[Revision tracking records]
>>>
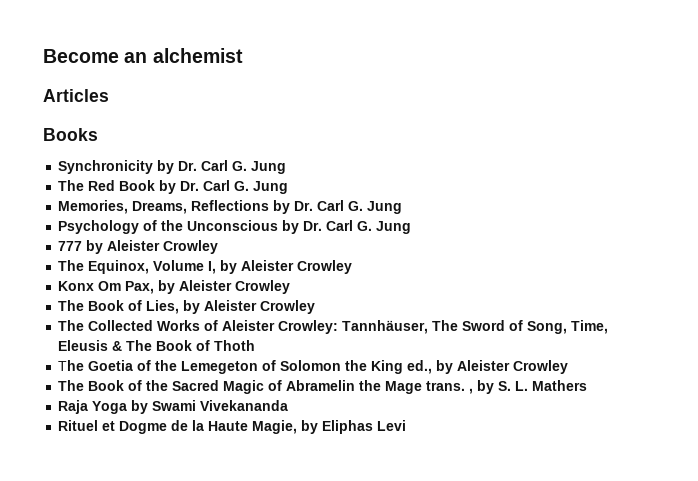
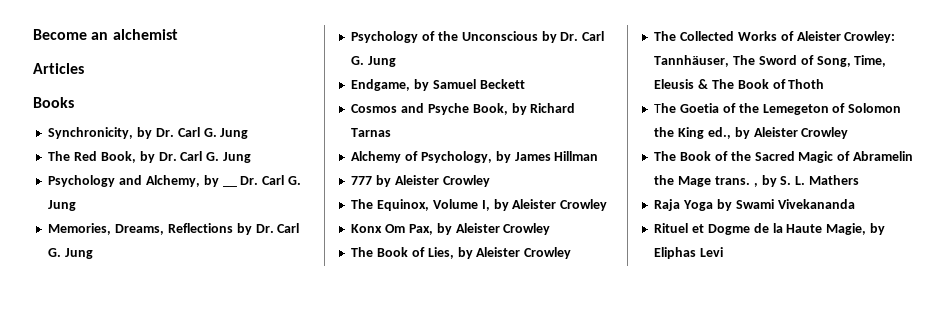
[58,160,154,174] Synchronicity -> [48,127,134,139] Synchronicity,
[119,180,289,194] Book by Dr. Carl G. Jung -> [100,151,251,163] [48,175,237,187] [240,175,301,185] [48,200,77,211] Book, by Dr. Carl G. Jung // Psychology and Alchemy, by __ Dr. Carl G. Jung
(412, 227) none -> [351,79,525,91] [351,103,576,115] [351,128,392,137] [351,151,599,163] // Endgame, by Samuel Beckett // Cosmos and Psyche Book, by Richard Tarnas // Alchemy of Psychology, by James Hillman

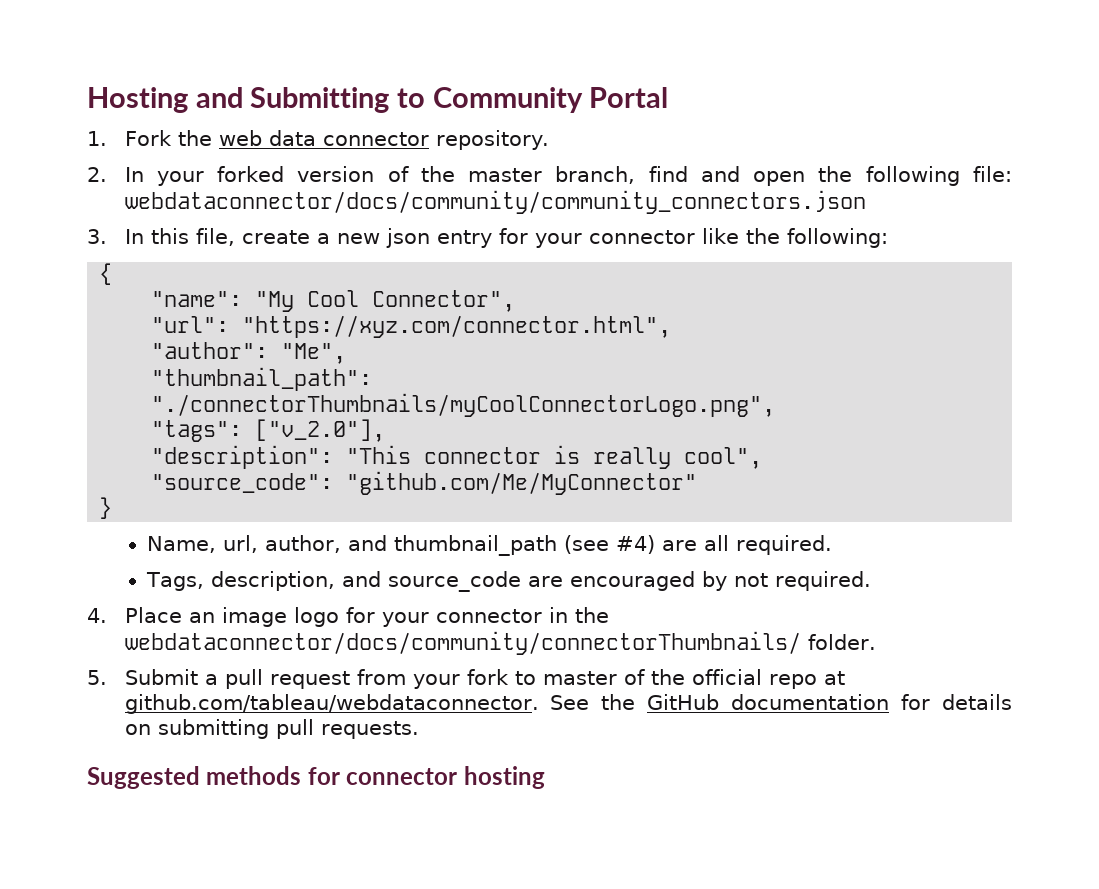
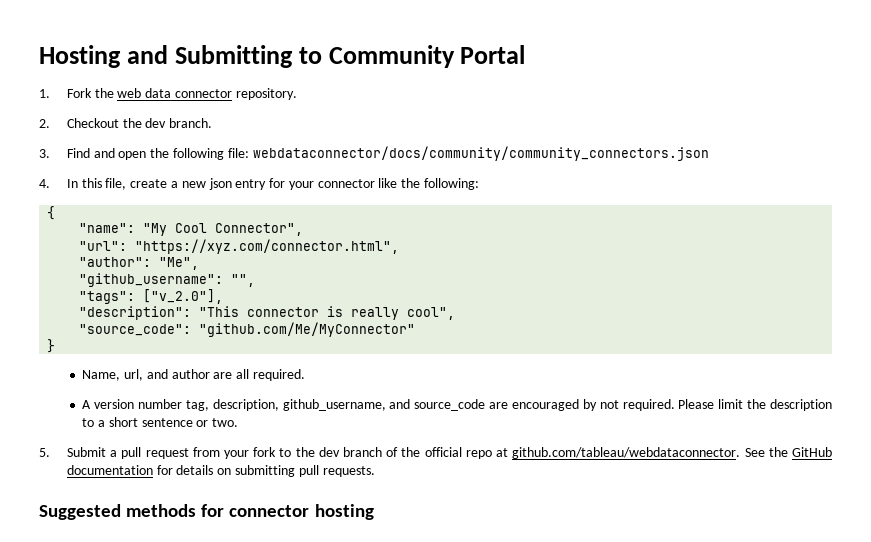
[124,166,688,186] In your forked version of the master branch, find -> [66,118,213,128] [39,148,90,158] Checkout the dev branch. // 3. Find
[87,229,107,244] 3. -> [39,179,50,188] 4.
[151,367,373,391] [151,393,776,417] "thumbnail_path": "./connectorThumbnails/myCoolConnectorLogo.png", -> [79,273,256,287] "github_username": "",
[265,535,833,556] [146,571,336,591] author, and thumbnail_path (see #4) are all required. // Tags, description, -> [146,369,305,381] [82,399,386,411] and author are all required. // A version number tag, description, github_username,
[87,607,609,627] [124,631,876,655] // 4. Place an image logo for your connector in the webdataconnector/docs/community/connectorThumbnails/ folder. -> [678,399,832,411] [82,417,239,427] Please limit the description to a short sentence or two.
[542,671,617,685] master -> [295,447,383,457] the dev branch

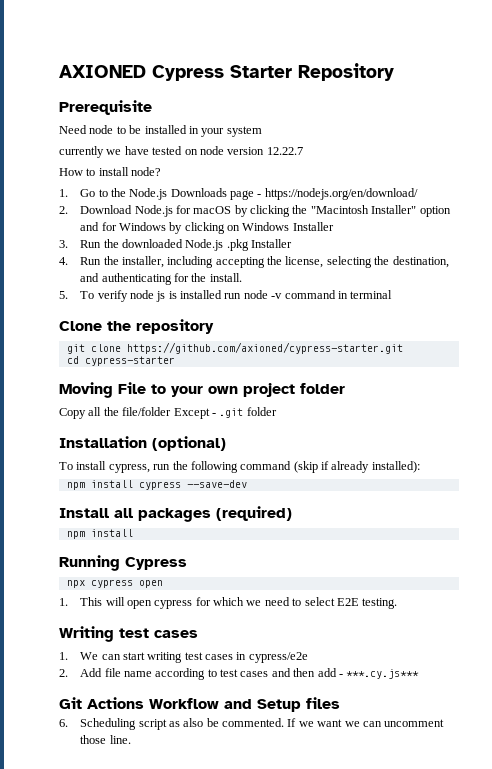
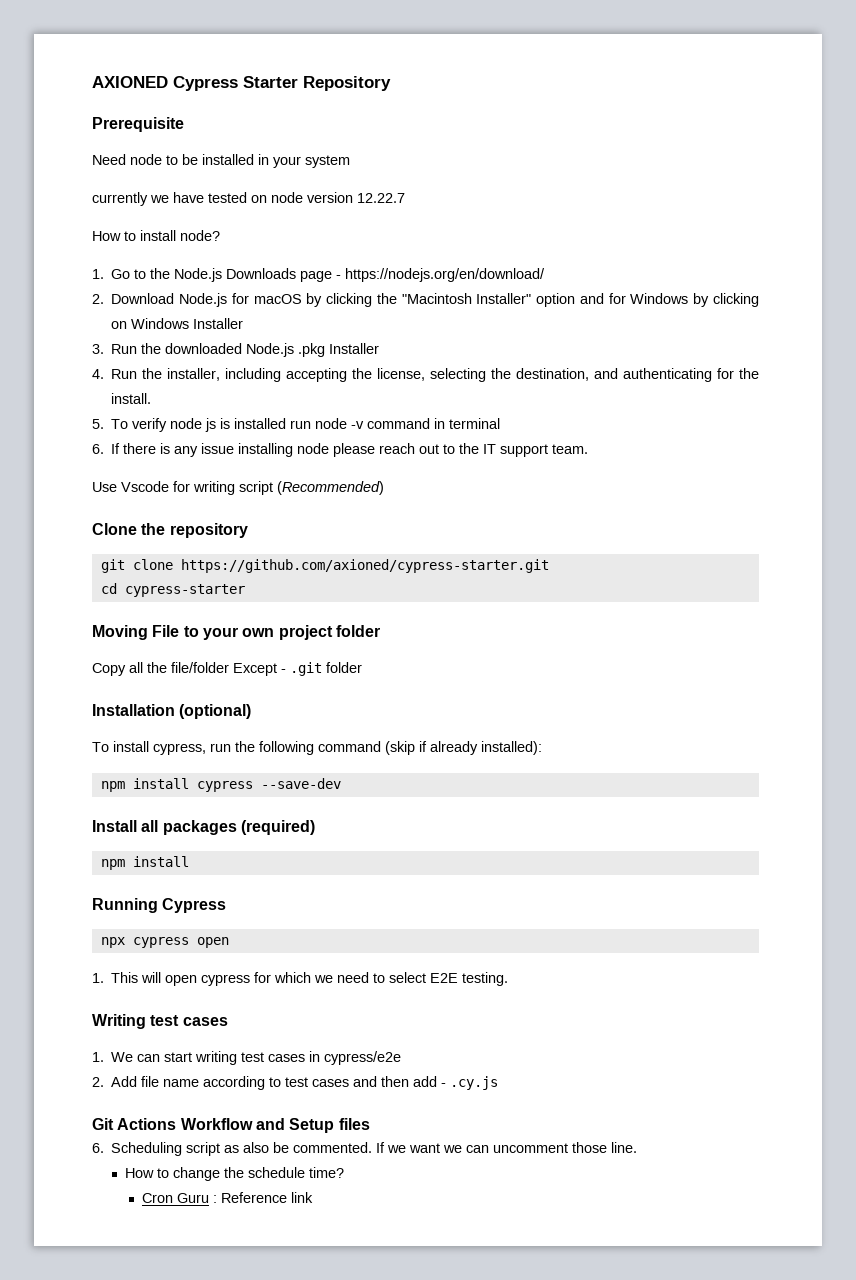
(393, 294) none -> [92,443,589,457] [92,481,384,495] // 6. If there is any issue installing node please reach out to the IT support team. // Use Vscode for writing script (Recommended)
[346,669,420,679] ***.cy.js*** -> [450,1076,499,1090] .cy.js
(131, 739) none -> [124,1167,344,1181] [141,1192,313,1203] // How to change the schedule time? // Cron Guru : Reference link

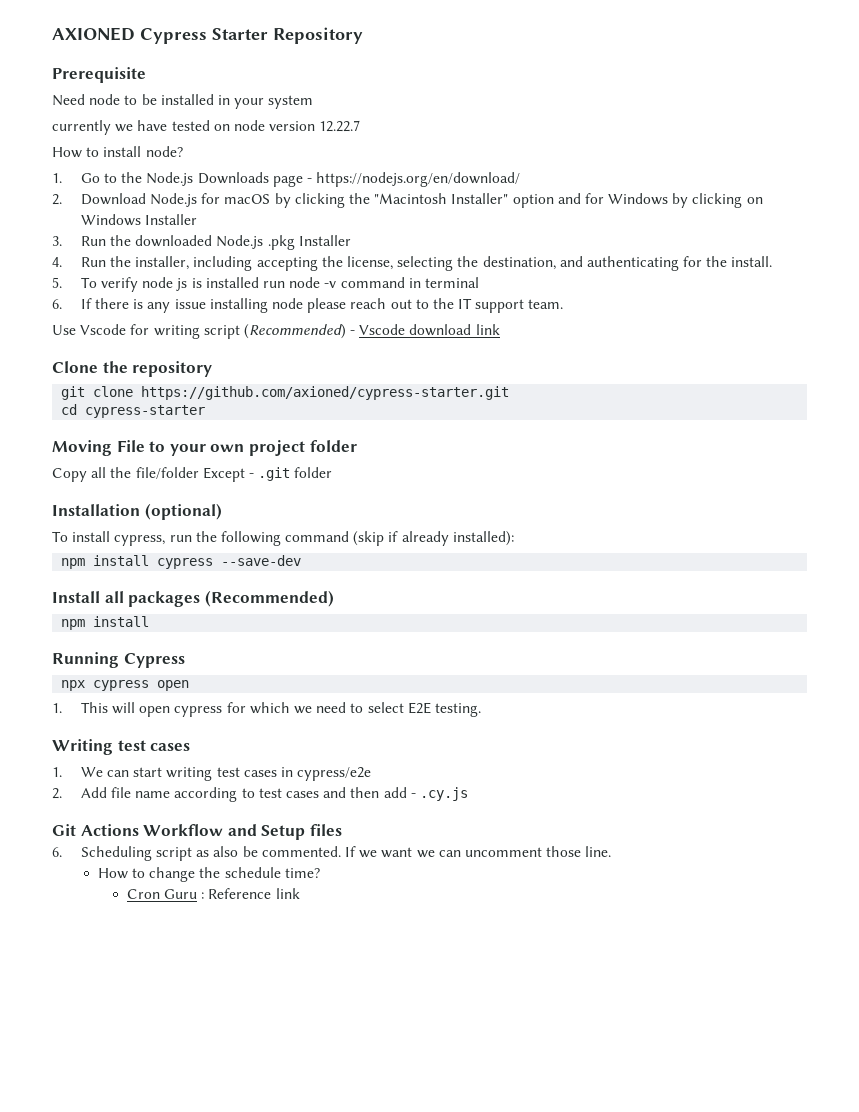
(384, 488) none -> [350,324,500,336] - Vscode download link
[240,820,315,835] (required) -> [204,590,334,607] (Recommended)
<<<
From the records above, pull out every line containing the word "Book".

[119,180,289,194] Book by Dr. Carl G. Jung -> [100,151,251,163] [48,175,237,187] [240,175,301,185] [48,200,77,211] Book, by Dr. Carl G. Jung // Psychology and Alchemy, by __ Dr. Carl G. Jung
(412, 227) none -> [351,79,525,91] [351,103,576,115] [351,128,392,137] [351,151,599,163] // Endgame, by Samuel Beckett // Cosmos and Psyche Book, by Richard Tarnas // Alchemy of Psychology, by James Hillman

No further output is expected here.